È illecito l’utilizzo, da parte di un datore di lavoro, di un software che monitora le prestazioni dei dipendenti in maniera dettagliata, registrando i tempi e le modalità di lavoro del personale nonché i tempi di inattività con le specifiche causali; è altrettanto illecito l’utilizzo di un hardware che regola l’accesso sul luogo di lavoro attraverso un sistema di riconoscimento facciale. 

Sulla base di queste considerazioni, il Garante Privacy ha comminato una sanzione amministrativa da 120mila euro a carico di un datore di lavoro che usava tali strumenti per migliorare la produttività interna (provvedimento 338/2024 del 6 giugno 2024).

Si tratta di un’azienda che si occupa di commercio e riparazione di autovetture, la quale ha deciso di installare un software (denominato Dms) e un hardware (X-Face 380) molto innovativi; un’installazione avvenuta senza accordo sindacale o autorizzazione amministrativa in quanto la società li considerava “strumenti di lavoro”.

Una scelta censurata in modo pesante dal Garante. Per quanto riguarda l’hardware che consente il riconoscimento facciale dei dipendenti, viene confermato l’indirizzo molto restrittivo già seguito in casi analoghi: è vietato perché realizza un trattamento illecito dei dati personali.

I dati biometrici rientrano nel novero delle cosiddette categorie particolari di dati e, quindi, il relativo trattamento è di regola vietato, salvo il caso in cui risulti necessario per assolvere degli obblighi ed esercitare dei diritti specifici in materia di diritto del lavoro e della protezione sociale (ipotesi che non si verifica nel caso in questione, essendo insufficiente l’esigenza di compilazione delle buste paga a integrare questo requisito). Il Garante, confermando anche qui il proprio consolidato indirizzo, sottolinea che nell’ambito del rapporto di lavoro il consenso manifestato dai dipendenti non può essere considerato idoneo presupposto di liceità, alla luce dell’asimmetria tra le rispettive posizioni delle parti.

Anche l’utilizzo del software gestionale viene sottoposto a numerosi rilievi critici. Con questo sistema il datore di lavoro aveva imposto ai propri dipendenti (una quarantina suddivisi in due unità produttive), attraverso un codice a barra assegnato individualmente, di registrare le varie fasi dell’attività lavorativa, comprese le pause (con l’indicazione della specifica causale: ad esempio, riposo, attesa ricambi, eccetera).
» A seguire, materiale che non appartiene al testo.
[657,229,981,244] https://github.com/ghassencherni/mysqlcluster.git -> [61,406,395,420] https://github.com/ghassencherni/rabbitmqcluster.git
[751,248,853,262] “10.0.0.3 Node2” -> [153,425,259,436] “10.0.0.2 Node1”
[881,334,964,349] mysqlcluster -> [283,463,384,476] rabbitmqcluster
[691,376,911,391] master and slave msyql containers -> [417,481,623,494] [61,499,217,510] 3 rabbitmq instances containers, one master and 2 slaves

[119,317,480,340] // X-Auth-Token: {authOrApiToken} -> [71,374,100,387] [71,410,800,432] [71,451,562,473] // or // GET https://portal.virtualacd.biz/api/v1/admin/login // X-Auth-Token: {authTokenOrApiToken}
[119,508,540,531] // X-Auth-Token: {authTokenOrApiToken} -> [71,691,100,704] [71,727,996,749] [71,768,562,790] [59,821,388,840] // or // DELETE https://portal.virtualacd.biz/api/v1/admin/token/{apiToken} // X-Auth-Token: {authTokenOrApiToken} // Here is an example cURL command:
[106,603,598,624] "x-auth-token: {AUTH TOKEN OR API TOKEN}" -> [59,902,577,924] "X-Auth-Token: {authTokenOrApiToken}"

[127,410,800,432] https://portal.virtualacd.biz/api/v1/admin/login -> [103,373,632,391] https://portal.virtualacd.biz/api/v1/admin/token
L’Autorità lamenta la mancanza di risposte del datore di lavoro sulla natura e la tipologia dei dati trattati, le modalità e i tempi di conservazione dei dati, che ha impedito di valutare l’effettiva necessità e proporzionalità del software rispetto alle finalità da perseguire. Non è bastata, quindi, la spiegazione fornita dalla società sul fatto che «il sistema non fa nessun controllo sulle attività svolte, ma esegue un semplice conteggio del tempo impiegato».

Carenza accentuata dal fatto che tali informazioni non sono state portate a conoscenza nemmeno dei dipendenti, ai quali è stata fornita un’informativa che risulta incompleta e inidonea a rappresentare compiutamente il trattamento effettuato.

Una violazione particolarmente grave, se si considera che nell’ambito del rapporto di lavoro l’obbligo di informare il dipendente è espressione del dovere di correttezza, come ricorda anche il Gdpr.

Per questi motivi, l’informativa rilasciata ai dipendenti viene considerata carente circa l’indicazione dell’idonea base giuridica che consente il trattamento, con la conclusione che il trattamento è stato realizzato dalla società in violazione dei principi di liceità, correttezza e trasparenza.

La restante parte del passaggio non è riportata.